In spite of it being the currency of the Mahayana Movement, getting a strong and hard definition of “emptiness is very difficult. If one asks fifty teachers one gets roughly fifty answers. The word is as vaguely applied as are the terms “mindfulness,” “vipassana,” and “organic.” When emptiness becomes a philosophy instead of an experience problems in understanding the term often arise.  Many people write entire books about emptiness, and in so doing, they tend to fill pages with absolutely nothing.

With all that said, an article by Lewis Richmond published in the Post, says, “‘Emptiness’ is a central teaching of all Buddhism, but its true meaning is often misunderstood. If we are ever to embrace Buddhism properly into the West, we need to be clear about emptiness, since a wrong understanding of its meaning can be confusing, even harmful. The third century Indian Buddhist master Nagarjuna taught, “Emptiness wrongly grasped is like picking up a poisonous snake by the wrong end.” In other words, we will be bitten!”

Richmond’s statement seems to be true. I used to participate in some on line discussion groups. These groups are supposed to be by Buddhists and Buddhist meditators for Buddhist and Buddhist meditators. I finally had to bow out and unsubscribe from almost all of them (I may have missed one or two). Many used the term “emptiness” to mean “nothing exists.” I would read that the body is nonexistent in the “ultimate reality” of things. “Ultimate reality,” now there is a phrase for you; ultimate compared to what? It is another pseudo-Buddhist term I have a great difficulty with. Well, the next time you eat,      think about what it is you are feeding; or the next time you feel pain, what is it that is feeling pain. Tell any woman delivering a baby that she has no body and she will be happy to tell you she does indeed have a body and you are an idiot for saying she doesn’t. If you mention the facts of reality as the Buddha taught it, you may be open to the charge of being a “fundamentalist;” that is, pointing out the error of logic inherent in much of the BS found in this world. Apparently, one is a free thinker only if they stop applying rational thought. Does “free thinker” = “freedom from thinking?” There seem to be self-loathing Buddhists in the world who try to reduce the entire teaching to a few two syllable clichés to reshape Buddhism without the Buddha.

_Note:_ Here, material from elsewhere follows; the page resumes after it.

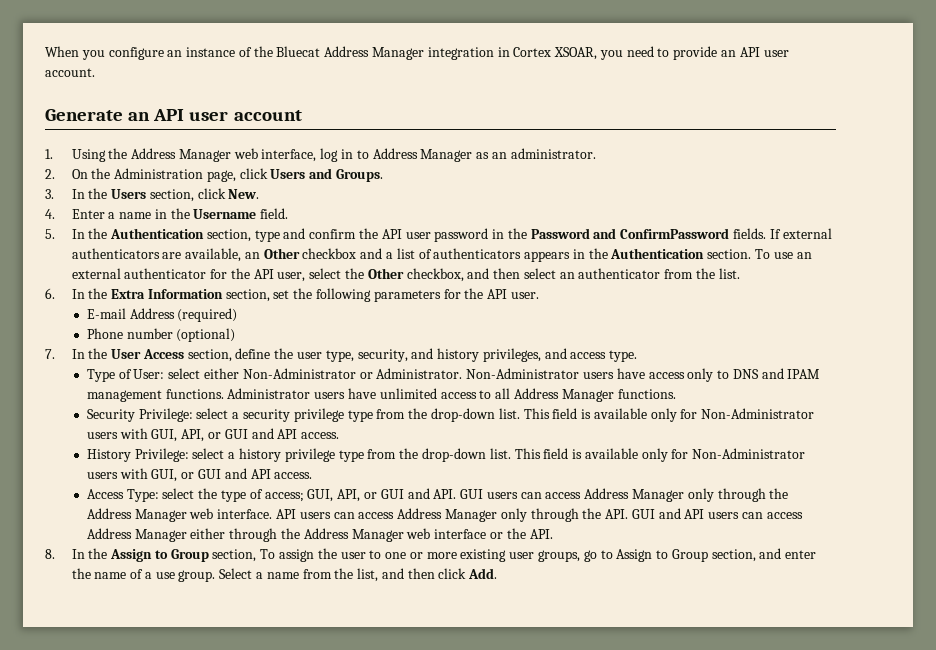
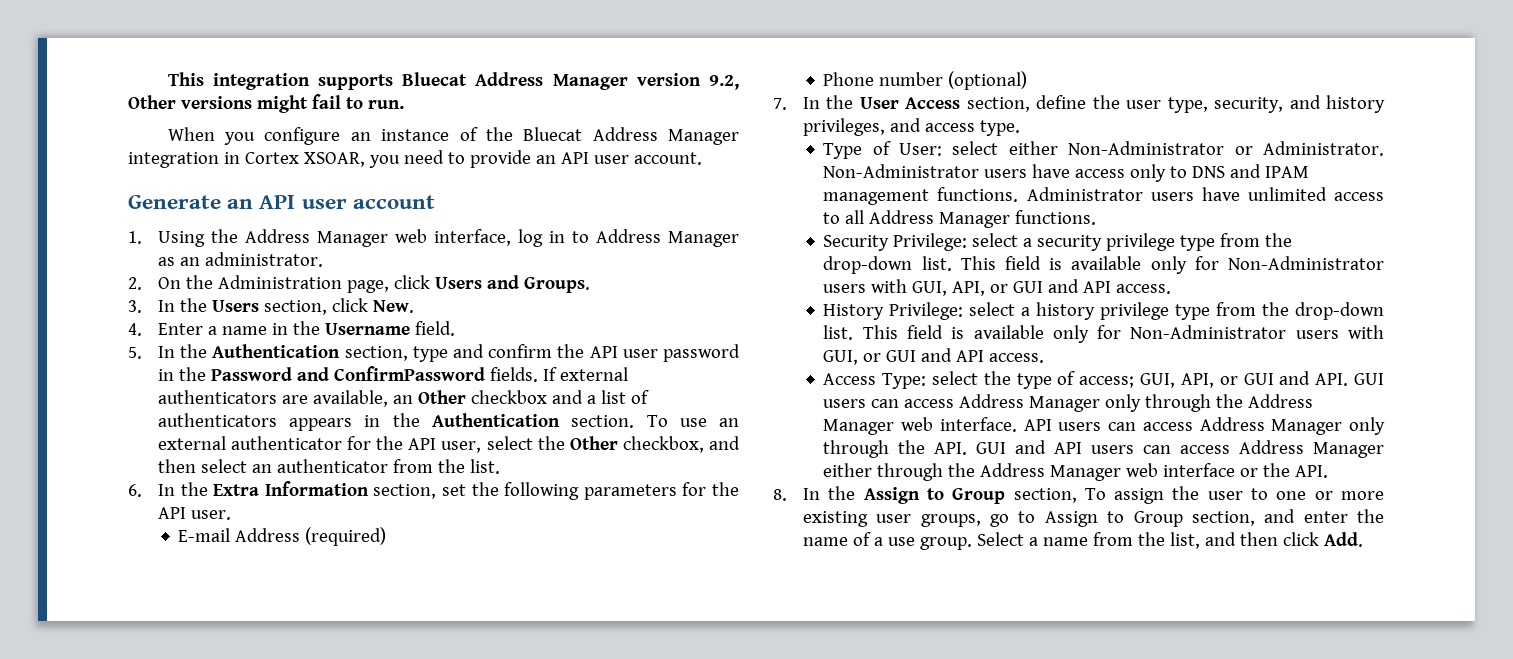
(45, 51) none -> [167,72,739,90] [128,94,404,113] This integration supports Bluecat Address Manager version 9.2, Other versions might fail to run. //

The Buddha had a simple test for measuring a person’s wisdom. You’re only wise insofar as you can get yourself to do things you don’t like doing but know will result in happiness, and to refrain from things you like doing but know will result in pain and harm. He called this kind of action nekkhamma and we translate the word as “renunciation.” (Nekkhama, of course, doesn’t mean renunciation, it’s just they way it is translated.) The Buddha came to this standard for wisdom from his insight into the radical importance of intentional action in shaping our experience of happiness and sorrow, pleasure and pain. Because action is so incredibly important and yet so often misguided, wisdom has to be tactical, strategic, in promoting actions that are genuinely beneficial. Wisdom has to outmaneuver myopic predispositions so we can give up to a happiness that lasts.

Siddhartha Gotama did not teach Buddhism. He did not teach an “ism” at all. He taught Dhamma, truth. He seemingly said little about “emptiness” as a philosophy, he merely stated the facts about it.  The Buddhist usage of the term “emptiness” does not reject the existence of anything at all. That would be anti-Buddhadhamma, wouldn’t it? What it does mean is that things do not exist the way our grasping self supposes they do.

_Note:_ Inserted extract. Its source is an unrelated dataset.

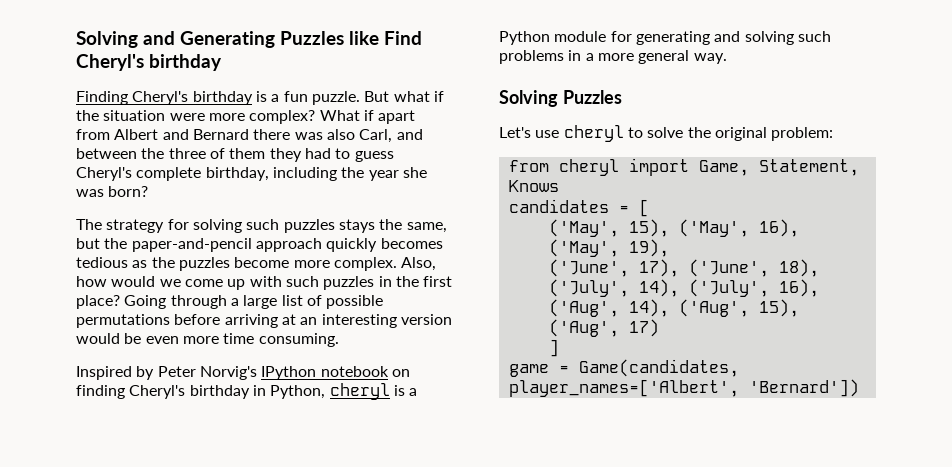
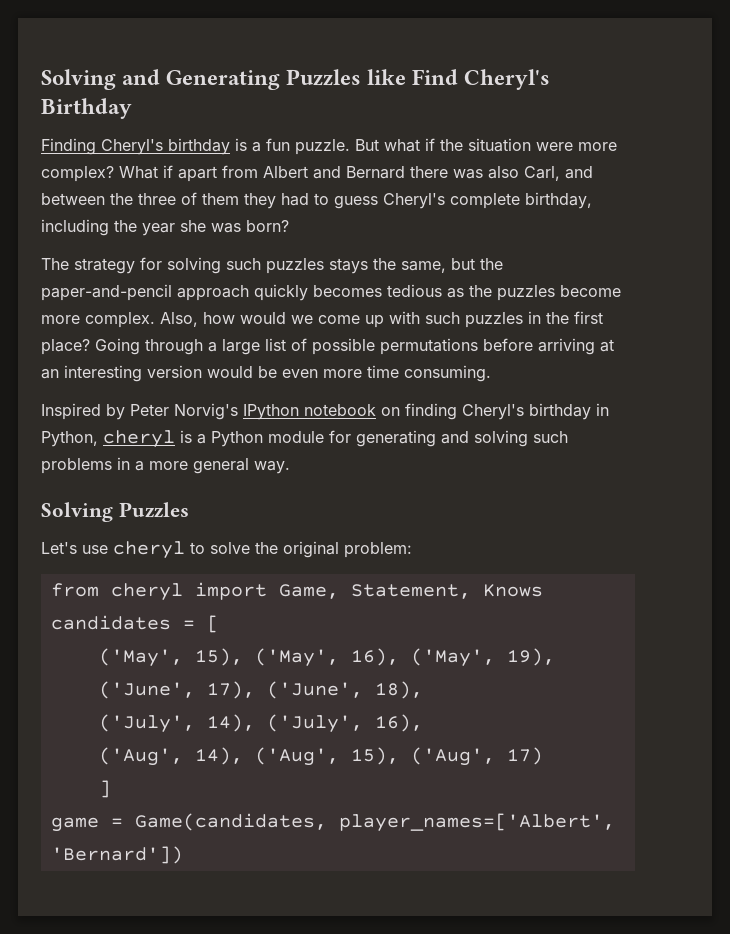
[149,54,222,71] birthday -> [41,98,132,119] Birthday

Nor is “emptiness” (śuññata) necessarily central to all Buddhist teaching. It is central in the some schools of Zen thinking to be sure, and to the scholars of contemporary “Tibetanism.” but not to all Buddhists. I would venture to guess that is daily life most Buddhists are unconcerned with the philosophical twists of “emptiness.” They just want to get through the day with as little pain as possible — very much like the rest of all sentient beings.

Nor am I convinced that it is the “most misunderstood” word in the Buddhist vocabulary, albeit, easily misunderstood. The theory of Buddhadhamma is a very profound. Many people, including teachers, keep the idea of emptiness at a superficial level. They begin explaining the term in their own way. To compound the confusion of the teaching surrounding emptiness they might add tidbits like, “Life is suffering,” and “other worldly.” Now the confusion about what the Buddha taught becomes more profound than the teaching itself.

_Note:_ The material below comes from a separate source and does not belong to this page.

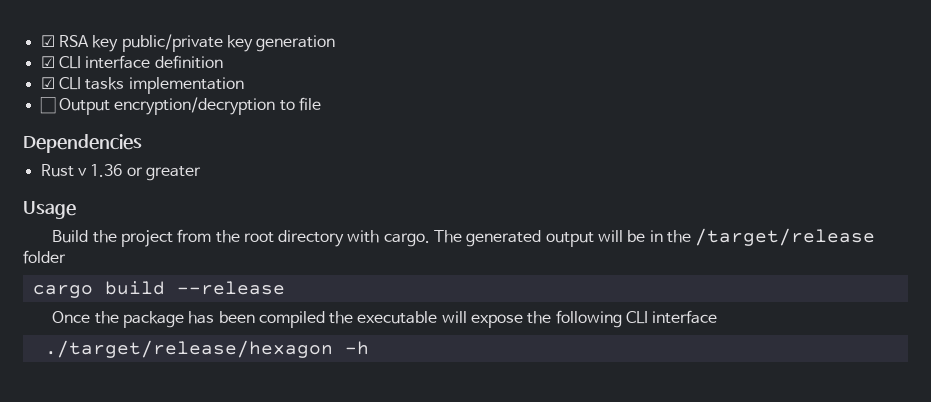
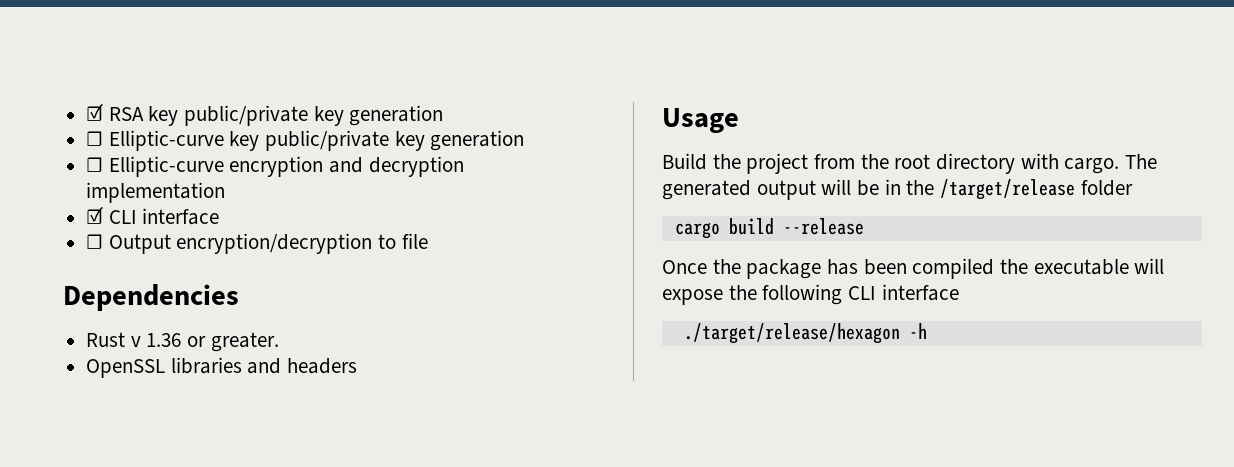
[40,55,223,69] [40,77,244,94] ☑ CLI interface definition // ☑ CLI tasks implementation -> [86,130,525,151] [86,156,464,177] [86,182,226,203] [86,206,220,225] ☐ Elliptic-curve key public/private key generation // ☐ Elliptic-curve encryption and decryption implementation // ☑ CLI interface
[145,166,201,181] greater -> [210,332,279,352] [86,357,358,378] greater. // OpenSSL libraries and headers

Emptiness is more about “what is missing right now” and less about some grand philosophy of reality outside of human experience. After all, human experience, or the experience of being human, is what the Buddha was mainly concerned with. Let’s look at the Buddha’s actual teaching on the subject.

One of the places where the Buddha sets us up for a beautiful three part teaching on emptiness is the very short Sabbe Sutta — the All (SN 35.23)

“Monks, I will teach you the All. Listen & pay close attention. I will speak.”

“As you say, lord,” the monks responded.

The Blessed One said, “What is the All? Simply the eye & forms, ear & sounds, nose & aromas, tongue & flavors, body & tactile sensations, intellect & ideas. This, monks, is called the All. Anyone who would say, ‘Repudiating this All, I will describe another,’ if questioned on what exactly might be the grounds for his statement, would be unable to explain, and furthermore, would be put to grief. Why? Because it lies beyond range.”

Does this look complicated, straightforward and direct, but complicated? Even early on, however, commentators could not resist adding to the Buddha’s teaching. Almost immediately “the All” become one of “three alls” in their few. Nibbana was even included in the three alls. The fact that the Buddha referred to a singularity called “the All” did not dissuade these intrepid scholars from adding to it.

Here Gotama is describing “the All” of human experience. That was the focal point of his teaching. There is nothing metaphysical in his description of all there is. Nor is there a metaphysical component to the things that we are to relinquish, described in SN 35.101. (Na Tumhaka Sutta: Not Yours) “Whatever is not yours: let go of it. Your letting go of it will be for your long-term happiness & benefit. What is not yours?” It is a very simple and direct teaching. So what is it that is not ours? The very things that are described in the Sabba Sutta; in other words, “the All.”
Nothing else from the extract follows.